Plants and trees are essential components of Human life. Everyone benefits from trees because they give air, food, and medicines. Forests are being cut down to meet rising demand. During the summer, natural wildfires are common. To maximize profit, people take down trees in an unethical manner.

Climate change is occurring at a faster rate than it was a century ago. The weather change has an impact on industrial advancement. Climate change has resulted in disastrous hurricanes, floods, and droughts. In recent years, many countries have been hit by a slew of natural disasters.

Polluted Environments can cause a variety of illnesses. Many species of flora and wildlife that are important to flora are threatened with extinction. Nature preserves balance, and all Organisms' feeding habits are linked in a food chain, as we all know. In areas with petroleum refineries, chemicals, iron and steel, non-metal products, pulp and paper manufacturers, and textile industries, the problem of industrial Pollution is often severe.

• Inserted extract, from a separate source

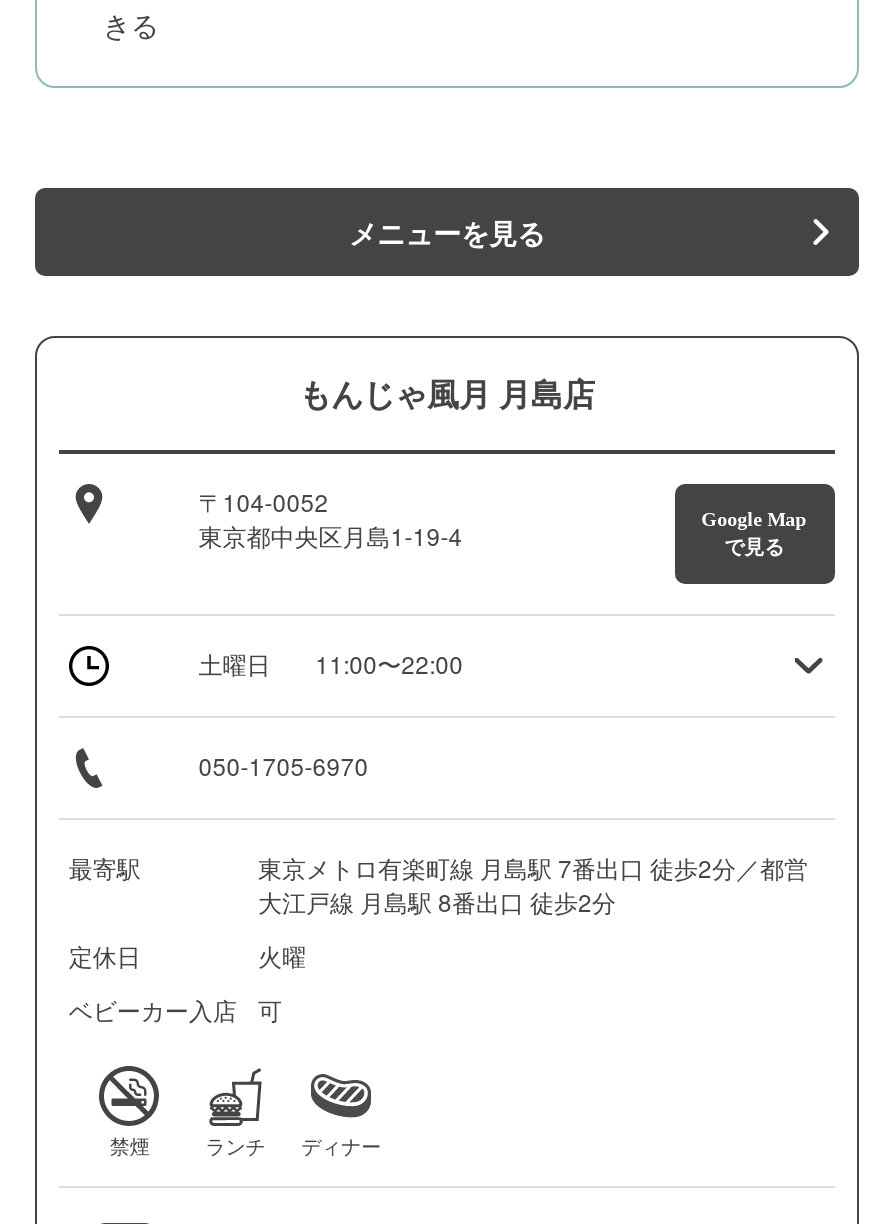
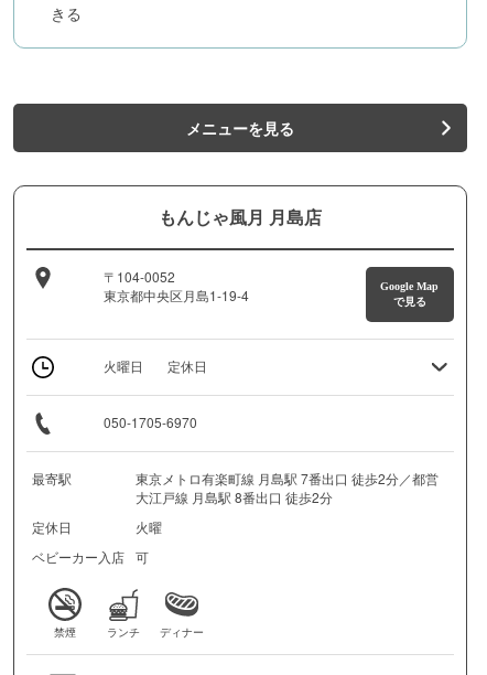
[198,646,463,680] 土曜日 | 11:00〜22:00 -> [103,356,207,375] 火曜日 | 定休日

Causes of Environmental Issue

With the rise of the industries and the migration of people from villages to cities in search of employment, there has been a regular increase in the problem of proper housing and unhygienic conditions of living. These reasons have given rise in factors for Pollution. Environmental Pollution is of five basic types namely; Air, Water, Soil and Noise Pollution.

Air Pollution:  

Air Pollution is a major Issue in today’s world. The smoke pouring out of factory chimneys and automobiles pollute the air that we breathe in. Gasses like Carbon dioxide, Carbon Monoxide and Sulphur Dioxide are emitted which mix with air and cause great harm to the Human body, Flora and Fauna. The dry farm waste, dry grass, leaves and coal used as domestic fuels in our villages also produce harmful Gasses. Acid rain occurs due to excess Sulphur Dioxide in the Air. 

Water Pollution:  

Water Pollution is one of the most serious Environmental Issues. The waste products from the growing industries and sewage water are not treated properly before disposing into rivers and other water bodies, thus creating Pollution. Agricultural processes with excess fertilizers and pesticides also pollute the water bodies.

Soil or Land Pollution:  

The next source of Environmental Pollution is soil. Waste materials such as plastics, polythene, bottles, etc. cause land Pollution and render soil infertile. Moreover, dumping of dead bodies of men and animals, washing of clothes and utensils add to this Issue. It is a very dangerous aspect of Environment since it affects the fertility and food production of the area and the country.

Noise Pollution:  

This Issue is a very subtle form of Pollution. All Human activities contribute to noise Pollution to a large extent. Horns of the vehicles, loud speakers, music system, industrial activities contribute towards this Issue.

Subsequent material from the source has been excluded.